Something shifts in his face. Something wilder. Older. Something that belongs on a male whose instincts have just been handed an invitation and a challenge in the same breath.

“Lorri.” My name. The lowest register. The one that goes through me like a hand down my spine. “When I find you — and I will find you — I am going to put my hands on you.”

The galley stops. My lungs stop. The entire atmospheric recycling system on this ship stops.

“I am going to put my hands on your waist,” he says, “and I am going to pull you into me, and I am going to put my mouth on the place where your neck meets your shoulder. And you are going to let me. And then we are going to see what happens next.”

His voice is steady; his ridges are black.

His pupils are slits. He is sitting at the table making promises with the calm of a male filing a cargo manifest, and the calm makes my knees go liquid and my skin prickle from my scalp to the soles of my feet.

Not if. Not maybe. When. When I find you.

When I put my hands on you. When you let me.

When.

The air between us is thick with me. With wanting. With a signal I could not hide if I tried, and I am not trying.
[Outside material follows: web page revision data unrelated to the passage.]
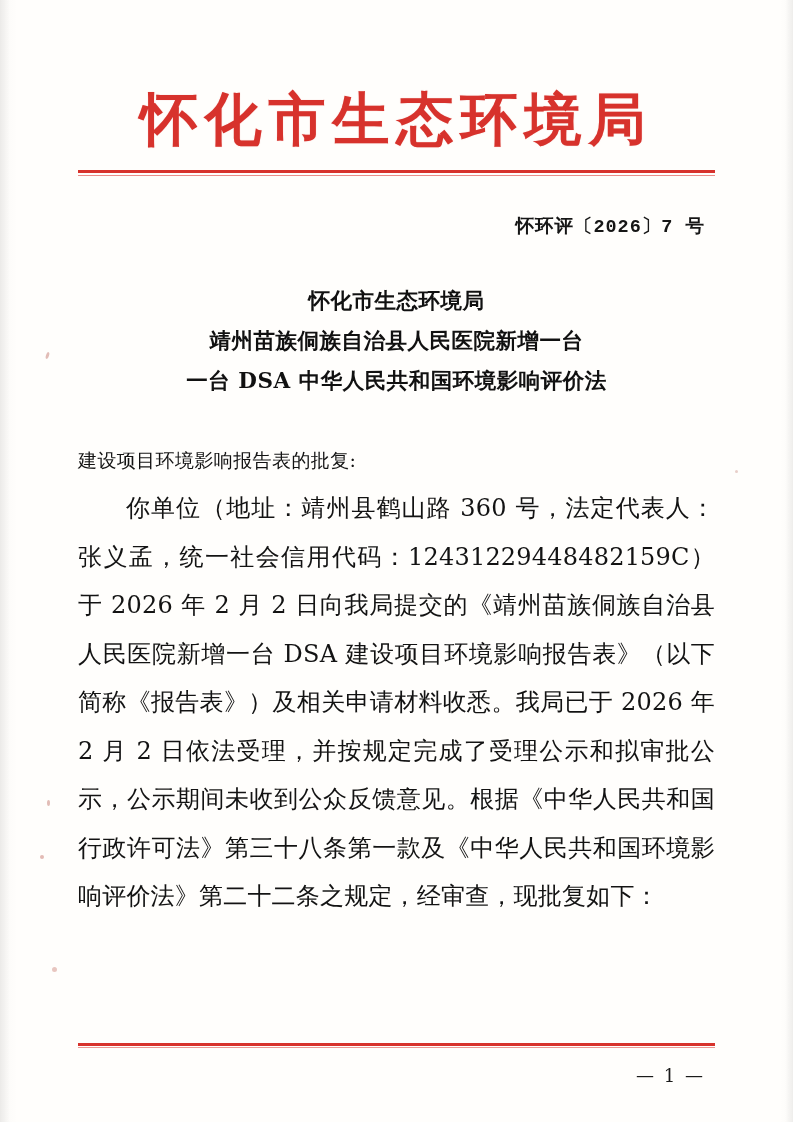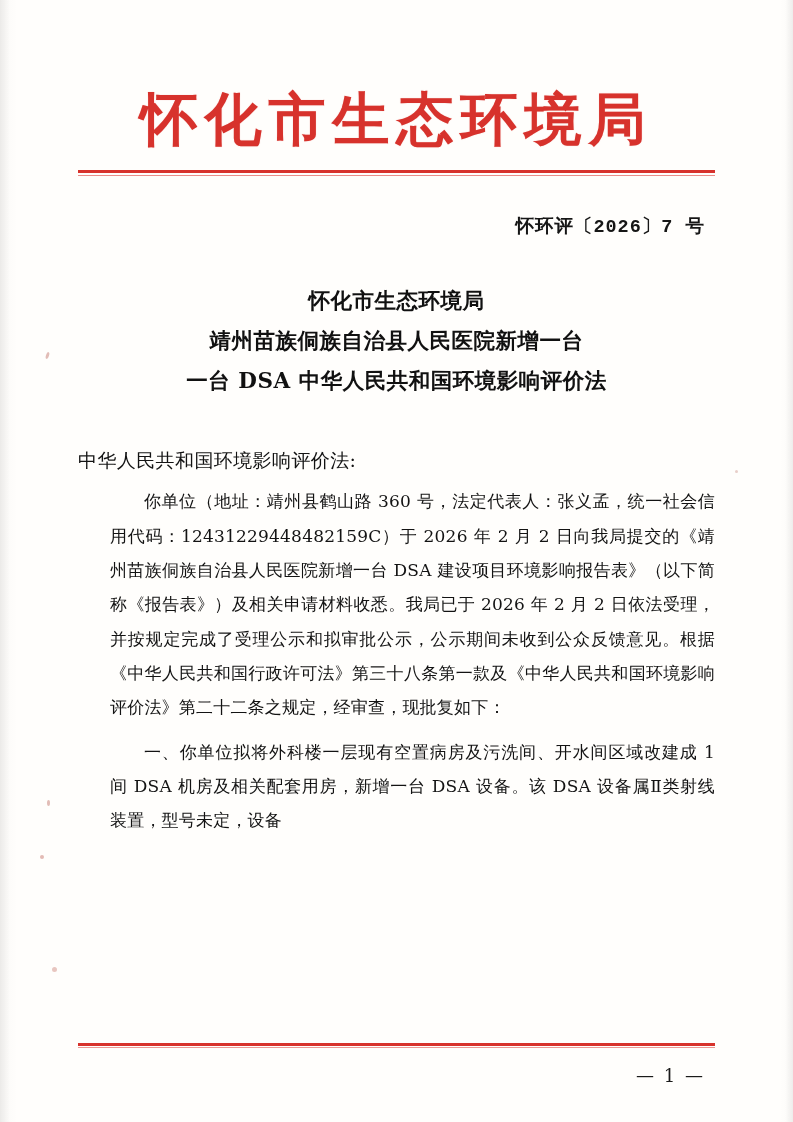--- a/index.html
+++ b/index.html
@@ -175,7 +175,7 @@
       <div>一台 DSA 中华人民共和国环境影响评价法</div>
     </div>
 
-    <div class="salutation">中华人民共和国环境影响评价法:</div>
+    <div class="salutation">建设项目环境影响报告表的批复:</div>
 
     <div class="para">你单位（地址：靖州县鹤山路 360 号，法定代表人：张义孟，统一社会信用代码：12431229448482159C）于 2026 年 2 月 2 日向我局提交的《靖州苗族侗族自治县人民医院新增一台 DSA 建设项目环境影响报告表》（以下简称《报告表》）及相关申请材料收悉。我局已于 2026 年 2 月 2 日依法受理，并按规定完成了受理公示和拟审批公示，公示期间未收到公众反馈意见。根据《中华人民共和国行政许可法》第三十八条第一款及《中华人民共和国环境影响评价法》第二十二条之规定，经审查，现批复如下：</div>
 

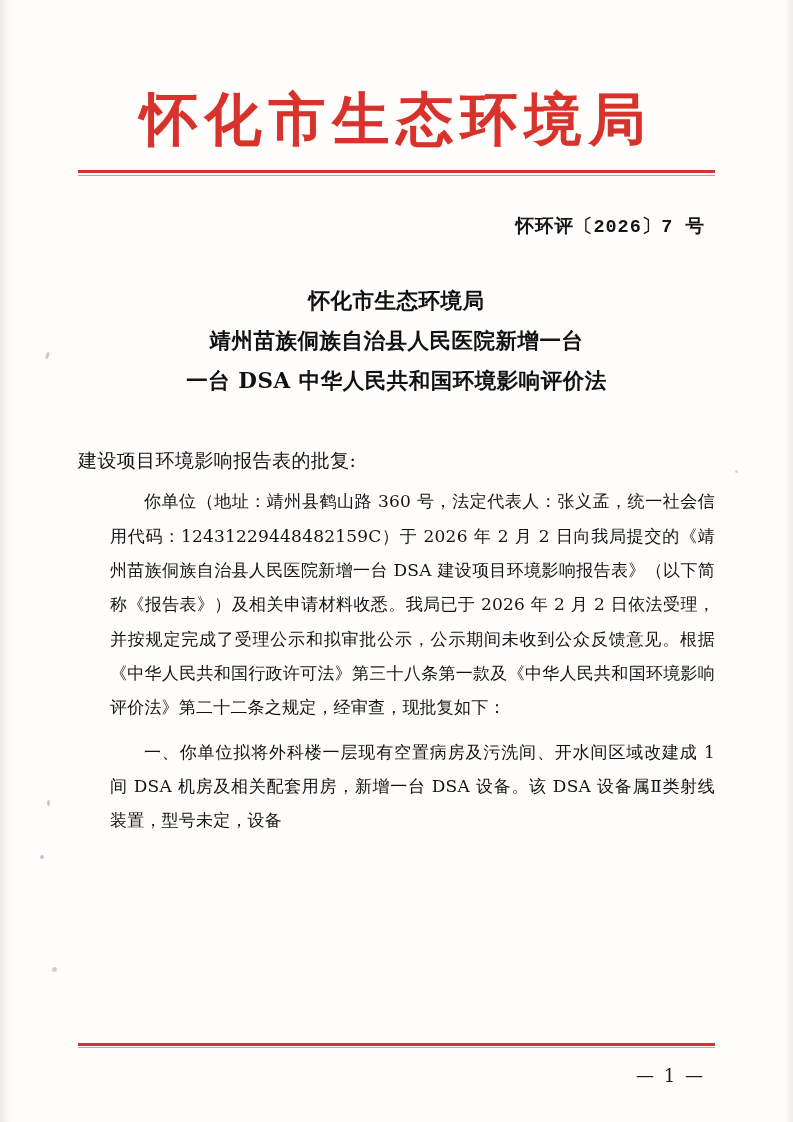--- a/index.html
+++ b/index.html
@@ -91,14 +91,13 @@
   }
   .para {
     margin-top: 10px;
-    font-size: 17px;
+    font-size: 24px;
     line-height: 2.02;
     color: #131313;
     text-align: justify;
     text-justify: inter-ideograph;
     text-indent: 2em;
     letter-spacing: 0.2px;
-    margin-left: 32px;
   }
   
   .footer-rule {

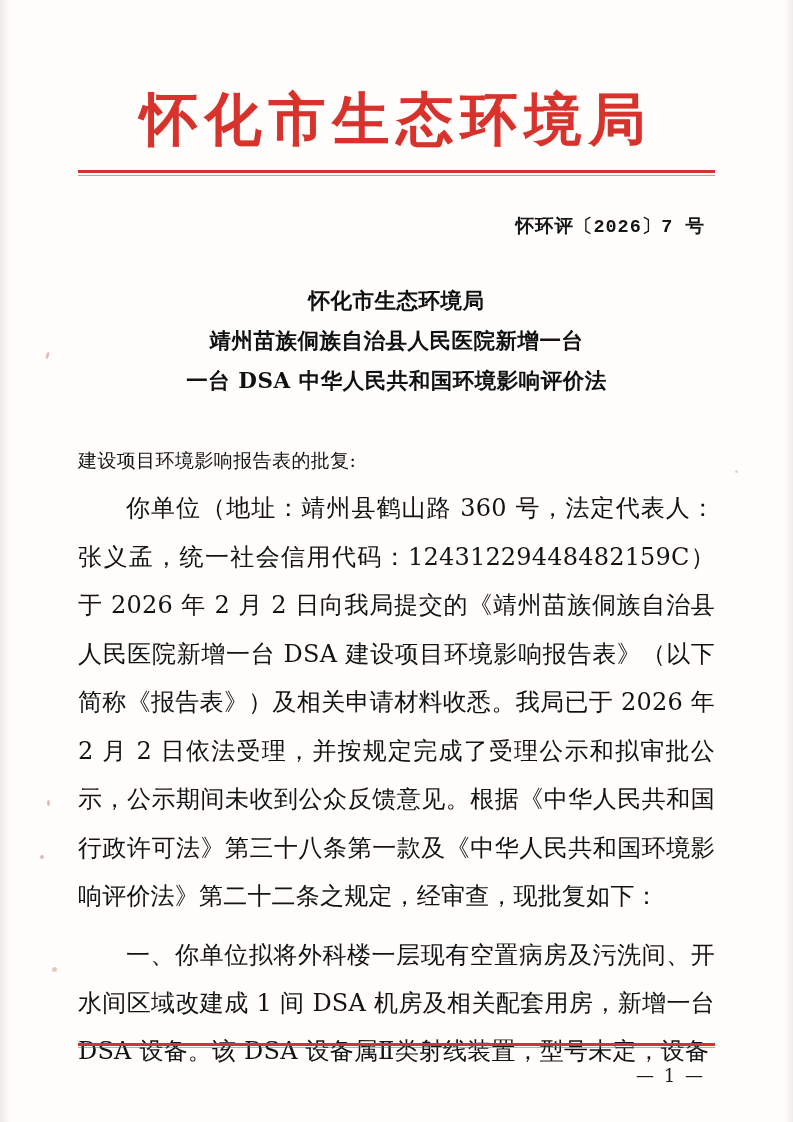--- a/index.html
+++ b/index.html
@@ -178,7 +178,6 @@
 
     <div class="para">你单位（地址：靖州县鹤山路 360 号，法定代表人：张义孟，统一社会信用代码：12431229448482159C）于 2026 年 2 月 2 日向我局提交的《靖州苗族侗族自治县人民医院新增一台 DSA 建设项目环境影响报告表》（以下简称《报告表》）及相关申请材料收悉。我局已于 2026 年 2 月 2 日依法受理，并按规定完成了受理公示和拟审批公示，公示期间未收到公众反馈意见。根据《中华人民共和国行政许可法》第三十八条第一款及《中华人民共和国环境影响评价法》第二十二条之规定，经审查，现批复如下：</div>
 
-    <div class="para">一、你单位拟将外科楼一层现有空置病房及污洗间、开水间区域改建成 1 间 DSA 机房及相关配套用房，新增一台 DSA 设备。该 DSA 设备属Ⅱ类射线装置，型号未定，设备</div>
 
   </div>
“Run, little human.” Low. Rough. A promise wrapped in a command. “I’m already counting.”

I run.

I run and my legs are shaking and my heart is hammering, and the ship is warm and dark and I am running through a corridor I barely know in a stained lucky top with a Skiveth male counting down behind me who has just told me exactly what he is going to do when he catches me and every nerve in my body is lit and I am terrified and I am alive and I am —

Laughing.

I am laughing. I am running and laughing, and the sound comes out bright and breathless and slightly unhinged, and it echoes in the dark corridor, and I have never in my life felt less sorry for taking up space.

The corridor narrows at the turn.

I have fifty-two seconds. I have been hiding since I was nine years old. I am very, very good at this.

But for the first time in my life, I am not hiding because I’m afraid of being discovered.

I am hiding because I want to be found.